Adventures in Nursing Blog

Insurance, the tax bill, and where we go from here.

Insurance, the tax bill, and where we go from here.

I've been in this industry for 14 years, and I've seen a lot of changes. When I started, it was all about which agencies had the hospital contracts. That drove the business. We faxed profiles to hospitals back then. Email was pretty much just an internal communication device. There was no Facebook. We had the Delphi Forums, but those really didn't help anyone. Heck, there wasn't even a Joint Commission. The company I started with was one of the first in the country to get certified. It was a very different time that formed the industry that we know today. But even with all that, common themes were there. Specifically, loyalty and trust. It wasn't an agency priority, but they were there.

Then came the downturn in 2008. The stock market tanked, and because of that hospitals had less money to spend on traveling nurses. They worked the heck out of their perm staff, and nurse burnout was at its highest ever. Retired nurses re-entered the workforce and cut the need for temporary or contract staff. It didn't look good for our industry. Larger agencies cut internal staff. Many smaller agencies closed.

Luckily, we came out of it. The Obama Administration gave us the Affordable Care Act. Regardless of your political views, the effects of a program like this had a profound impact on the travel nurse staffing industry. Injecting that many people into the healthcare system created a huge need for staff. Data from the US Census Bureau shows that the net number of non-elderly, newly insured rose dramatically from 2009 to 2015. Couple this the retirement of the baby boomer generation and all of a sudden the nurses that were once an asset to the hospital system became a liability. They left care side of the equation, and moved to the need care side. It's effect on the hospital system hits twice as hard.

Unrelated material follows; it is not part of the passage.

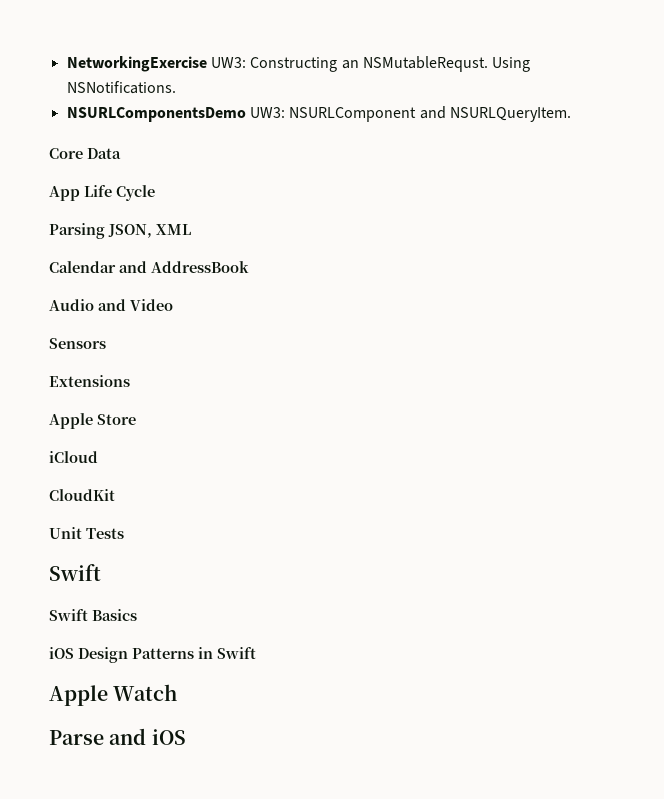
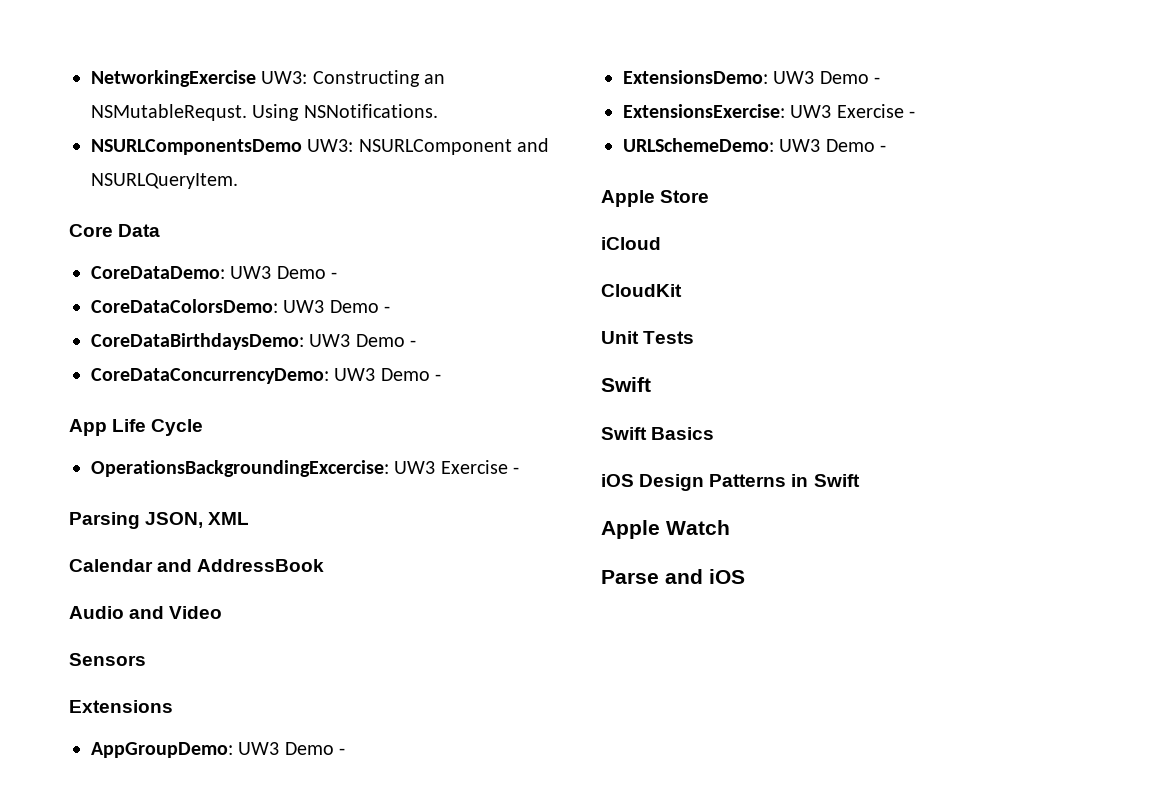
(121, 153) none -> [91,266,338,279] [91,299,391,313] [91,333,417,350] [91,368,442,384] // CoreDataDemo: UW3 Demo - // CoreDataColorsDemo: UW3 Demo - // CoreDataBirthdaysDemo: UW3 Demo - // CoreDataConcurrencyDemo: UW3 Demo -
(155, 193) none -> [91,460,520,477] // OperationsBackgroundingExcercise: UW3 Exercise -
(130, 381) none -> [91,742,346,758] [623,70,881,84] [623,104,916,118] [623,138,887,152] // AppGroupDemo: UW3 Demo - // ExtensionsDemo: UW3 Demo - // ExtensionsExercise: UW3 Exercise - // URLSchemeDemo: UW3 Demo -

So what does this mean now? The Senate tax bill has cut out the ACA individual mandate. That doesn't mean anything until it's signed, but you can't just take that many people out of the system once they are in there. Access to quality healthcare is a right, not a privilege. That's not a political statement, it's simply a fact. On the agency side, it means the short term approach is over. The absentee company, high margin smash and grab days are over. Agency success and growth from this point on will be measured by who has the strongest base of nurses traveling for them. The agencies that have earned your trust, and can stay true to who they are as they grow. The ones that take care of you when you are out there taking care of your patients in the hospitals. No bill or government mandate can change that. The world is getting smaller, and with that comes more connections to each other. Nothing can change that either. Loyalty and trust will win.